Within the past year, I’ve led 60+ in-person and virtual workshops for 2,800+ participants. Most of these trainings have focused on data visualization best practices and how-to’s; other topics have included dashboard automation, research methods, and data analysis.
I can always tell when someone has attended a data visualization training in the past because they tell me, “Ann! I know everything there is to know about data visualization! I know that I can never use pie charts!”
That advice about never using pie charts is only half-true.
Pie charts are okay when:
- they’re well-formatted (meaning that they’re 2D, not 3D; there aren’t any exploding slices; and there aren’t any distracting leader lines or legends);
- they’re displaying nominal or categorical data;
- they add to 100% (not 99% or 101% due to rounding irregularities or 110% due to crazy lapses in judgment);
- they contain positive numbers (not negative numbers);
- they’re showing a single point in time;
- they’ve only got 2 to 3 different slices; and
- there’s only one pie chart shown at a time (i.e., not a small multiples layout).

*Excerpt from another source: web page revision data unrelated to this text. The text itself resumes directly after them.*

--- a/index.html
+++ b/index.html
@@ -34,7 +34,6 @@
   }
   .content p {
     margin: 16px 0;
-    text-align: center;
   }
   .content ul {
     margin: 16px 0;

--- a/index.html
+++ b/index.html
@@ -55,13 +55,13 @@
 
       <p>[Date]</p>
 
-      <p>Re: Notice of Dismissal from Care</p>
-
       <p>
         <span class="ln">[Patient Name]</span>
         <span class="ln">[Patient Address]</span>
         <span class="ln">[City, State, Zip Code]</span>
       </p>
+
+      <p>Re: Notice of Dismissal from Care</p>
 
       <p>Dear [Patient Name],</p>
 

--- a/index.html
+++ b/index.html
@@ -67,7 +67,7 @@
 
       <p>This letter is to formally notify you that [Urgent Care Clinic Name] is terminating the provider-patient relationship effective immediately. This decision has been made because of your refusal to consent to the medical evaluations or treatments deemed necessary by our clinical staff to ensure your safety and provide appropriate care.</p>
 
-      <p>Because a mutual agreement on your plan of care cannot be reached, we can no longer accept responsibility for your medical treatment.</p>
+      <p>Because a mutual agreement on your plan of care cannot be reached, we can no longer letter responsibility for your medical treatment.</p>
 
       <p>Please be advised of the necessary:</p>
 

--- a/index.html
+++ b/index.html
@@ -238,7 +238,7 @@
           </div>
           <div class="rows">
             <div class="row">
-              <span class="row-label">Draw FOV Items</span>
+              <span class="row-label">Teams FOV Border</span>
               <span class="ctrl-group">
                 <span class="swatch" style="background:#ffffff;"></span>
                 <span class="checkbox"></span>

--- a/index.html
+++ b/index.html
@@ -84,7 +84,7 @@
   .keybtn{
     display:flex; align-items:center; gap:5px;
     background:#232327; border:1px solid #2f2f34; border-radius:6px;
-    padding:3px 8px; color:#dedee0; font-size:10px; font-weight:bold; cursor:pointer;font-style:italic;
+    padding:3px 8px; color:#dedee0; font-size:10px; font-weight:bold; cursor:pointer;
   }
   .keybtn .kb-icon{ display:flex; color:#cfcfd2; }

Finally, while I don’t consider this to be a strict guideline, pie charts tend to be easiest to read with common fractions, like a one-fourth vs. three-fourths pie or a one-third vs. two-thirds pie.

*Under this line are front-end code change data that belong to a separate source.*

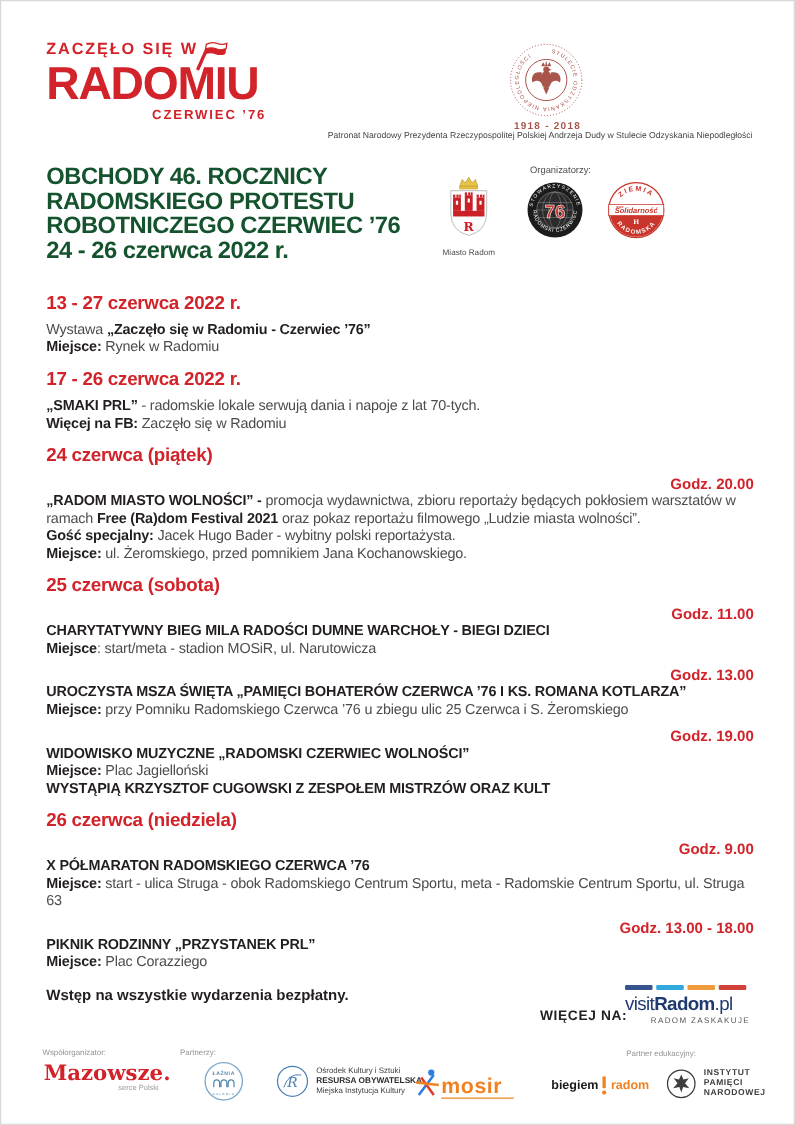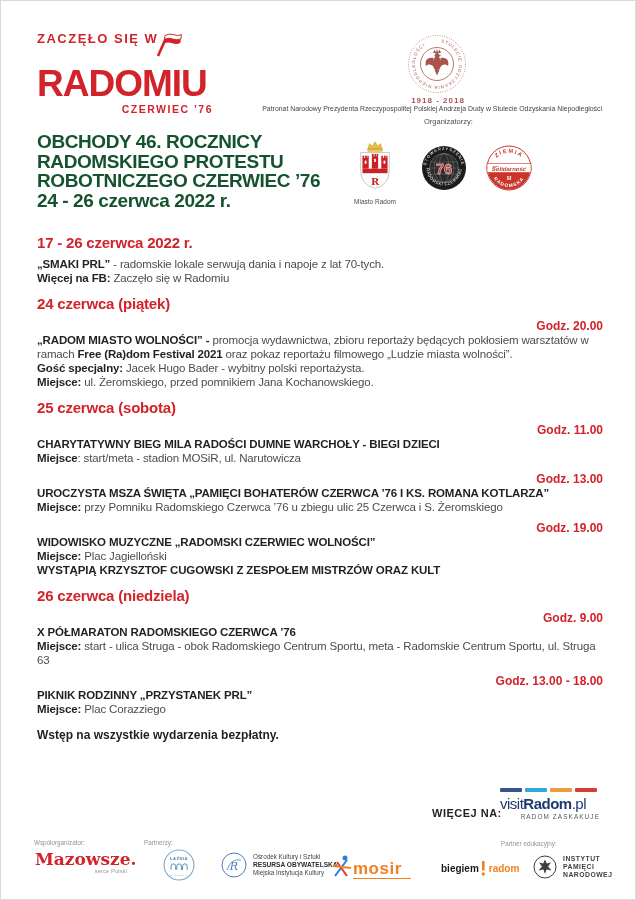--- a/index.html
+++ b/index.html
@@ -11,7 +11,7 @@
   
   .brand{left:36px;top:30px;width:178px;color:#d2232a;}
   .brand-top{font-weight:800;font-size:13px;letter-spacing:1.5px;}
-  .brand-name{font-weight:800;font-size:37px;letter-spacing:-1px;line-height:38px;margin-top:19px;}
+  .brand-name{font-weight:800;font-size:37px;letter-spacing:-1px;line-height:38px;margin-top:2px;}
   .brand-sub{font-weight:800;font-size:10.5px;letter-spacing:1.5px;text-align:right;padding-right:2px;}
   .brand-flag{position:absolute;left:116px;top:2px;}
 

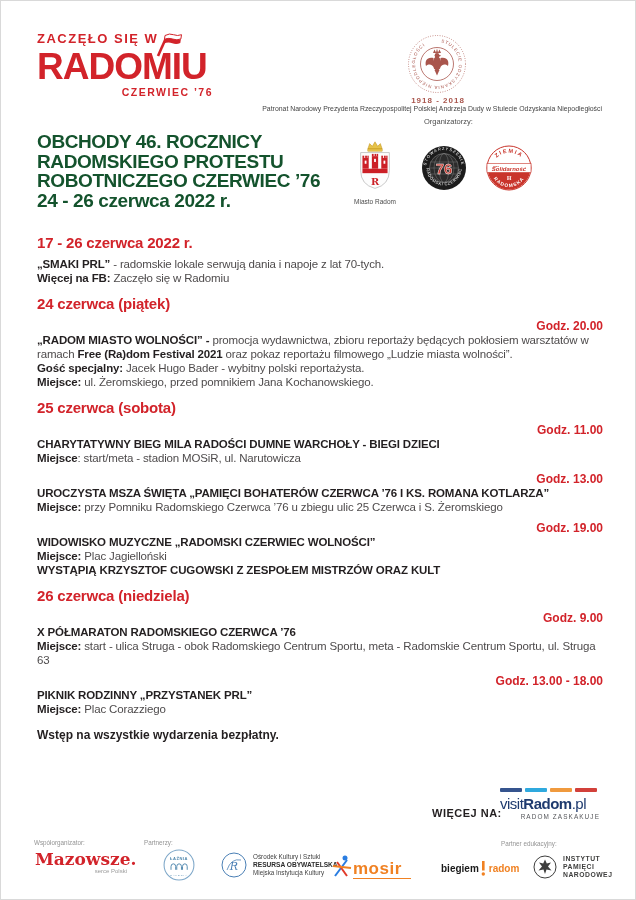--- a/index.html
+++ b/index.html
@@ -26,7 +26,7 @@
          line-height:19.5px;letter-spacing:-0.4px;}
 
   
-  .org-label{left:423px;top:116px;font-size:7.5px;color:#4d4d4d;}
+  .org-label{left:423px;top:130px;font-size:7.5px;color:#4d4d4d;}
   .logo-radom{left:346px;top:139px;width:56px;text-align:center;}
   .logo-radom .cap{font-size:6.5px;color:#4c4c4c;margin-top:2px;}
   .logo-76{left:420px;top:144px;}

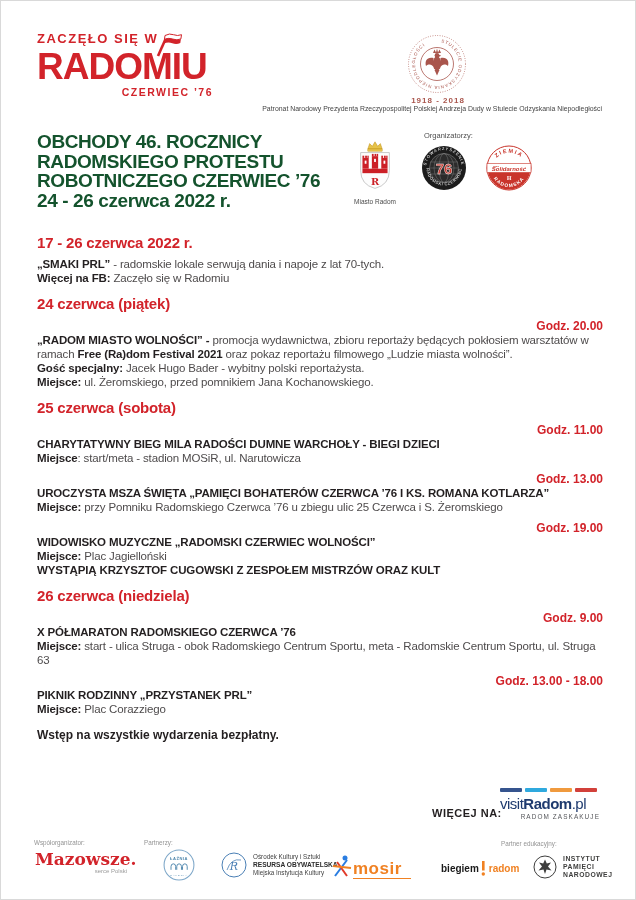--- a/index.html
+++ b/index.html
@@ -194,6 +194,11 @@
 
   <div class="abs events">
 
+    <section>
+      <h2>13 - 27 czerwca 2022 r.</h2>
+      <p class="line"><span>Wystawa </span><span class="b">„Zaczęło się w Radomiu - Czerwiec ’76”</span></p>
+      <p class="line"><span class="b">Miejsce:</span><span> Rynek w Radomiu</span></p>
+    </section>
 
     <section>
       <h2>17 - 26 czerwca 2022 r.</h2>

The chart on the lower left is poorly formatted. This one is 3D, so the slices look larger or smaller than they really are… and, it’s exploding, which is distracting for viewers… and instead of the percentages being right on top of the pie slices, now there’s a tiny legend down below the pie, which means our viewers would have to zig-zag their eyes around the slide to tell which slice is which. The final sin in this poorly-formatted pie chart is that there are leader lines, those gray lines connecting the 25% and 75% to their corresponding slices. Plus, So much ink is on the page, yet so little is actually focused on the data.
The well-formatted pie chart on the lower right is fair game. Gender is nominal or categorical, so that works. We’re only showing a single point in time, so that works too. And we’ve only got two different slices.